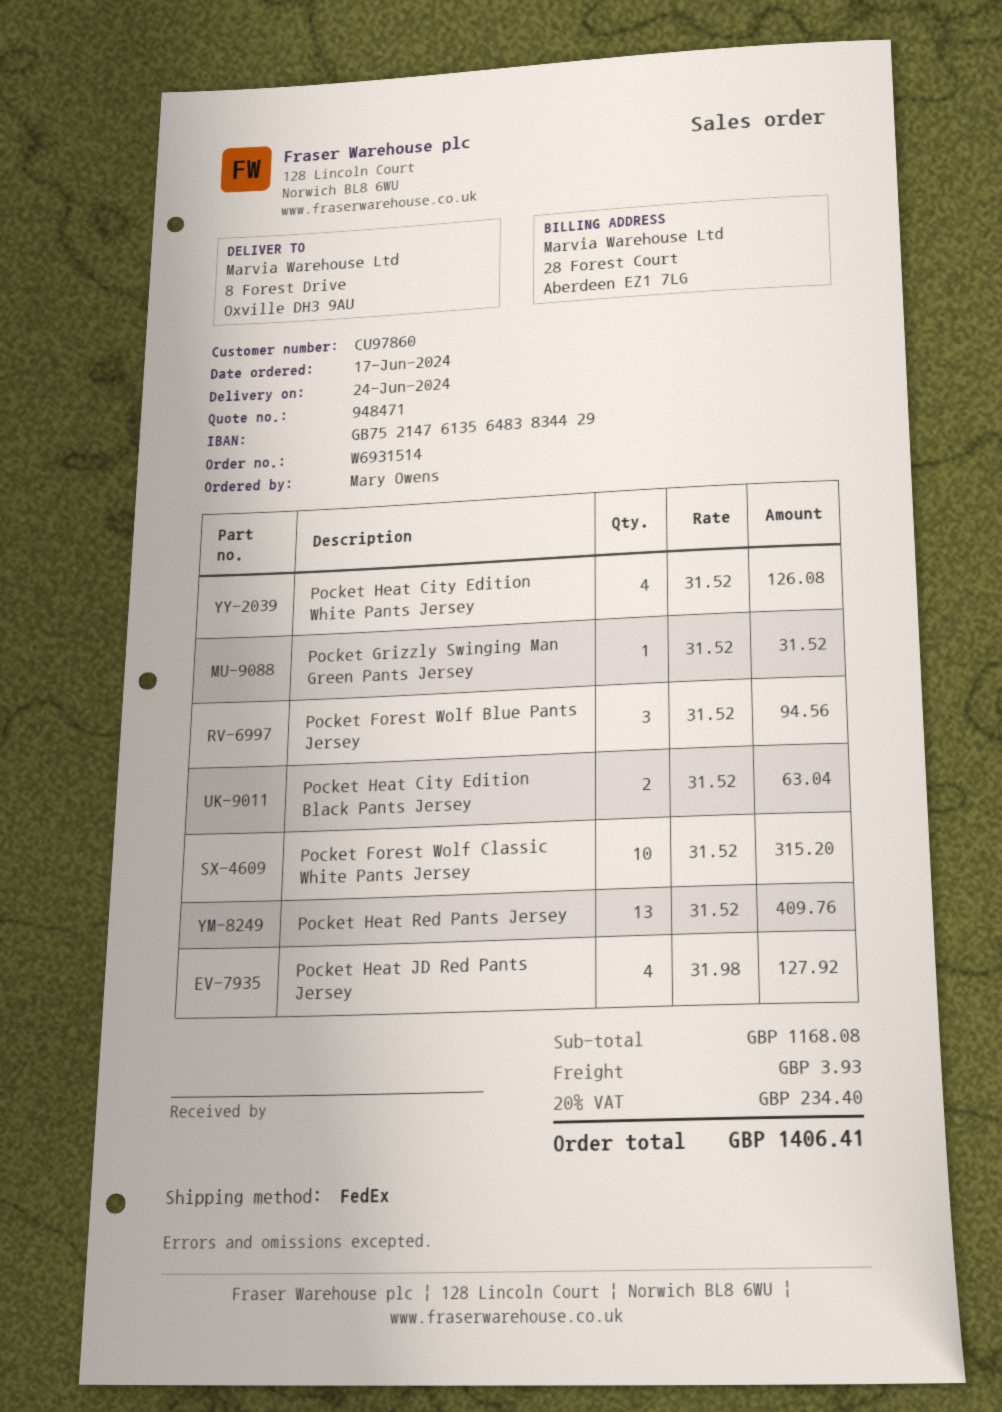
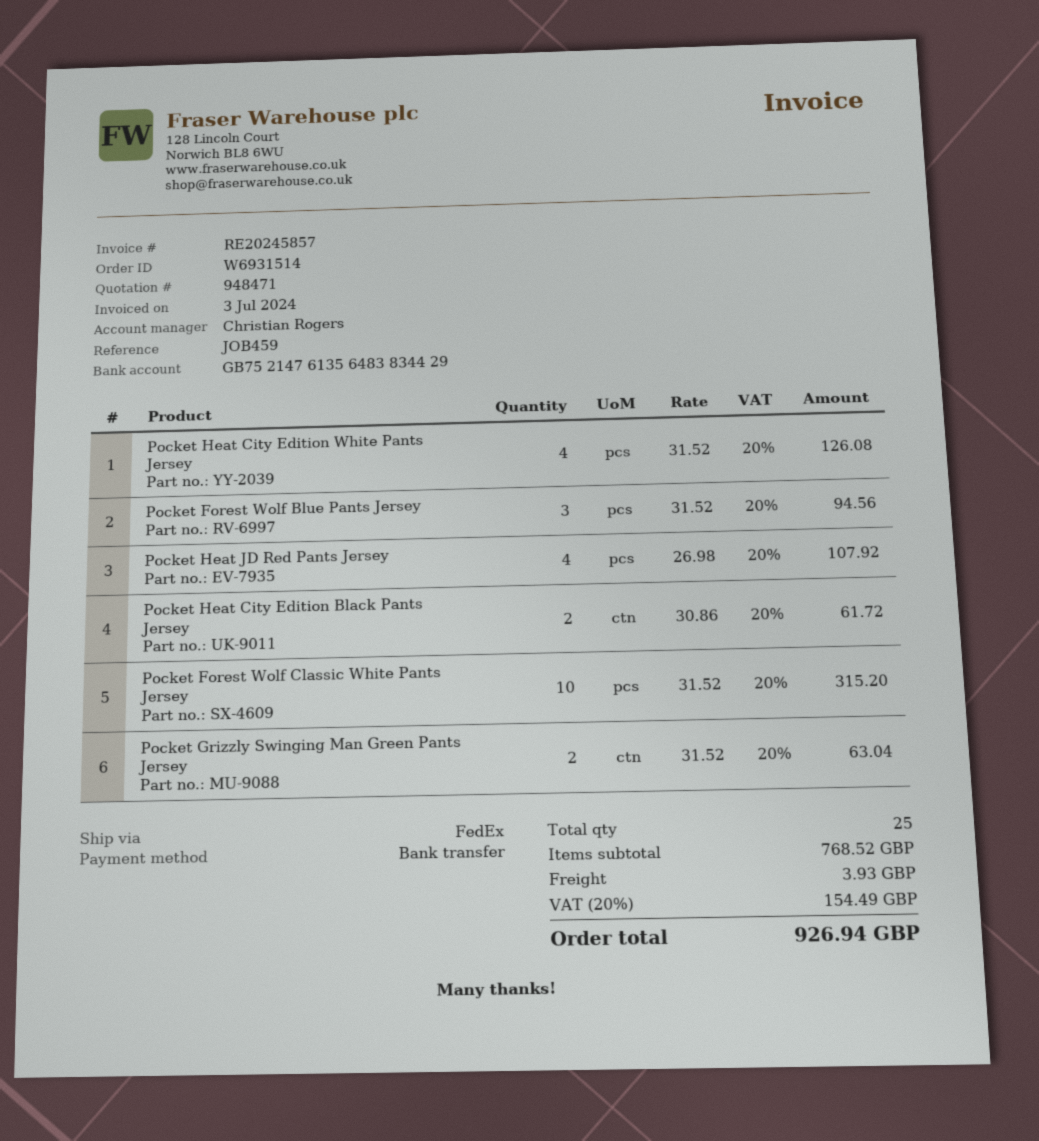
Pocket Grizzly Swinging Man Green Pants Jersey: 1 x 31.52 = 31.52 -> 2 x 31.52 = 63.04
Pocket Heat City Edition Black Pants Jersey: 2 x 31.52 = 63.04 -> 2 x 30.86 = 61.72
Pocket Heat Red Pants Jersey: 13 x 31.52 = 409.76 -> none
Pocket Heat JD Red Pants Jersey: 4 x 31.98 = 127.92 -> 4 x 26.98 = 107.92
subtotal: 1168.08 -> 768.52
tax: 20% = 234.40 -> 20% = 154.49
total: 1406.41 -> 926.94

*****

Activity
Where a line of the data contains the string "Pants", include it in a count, and state that count alone.

Written reply
4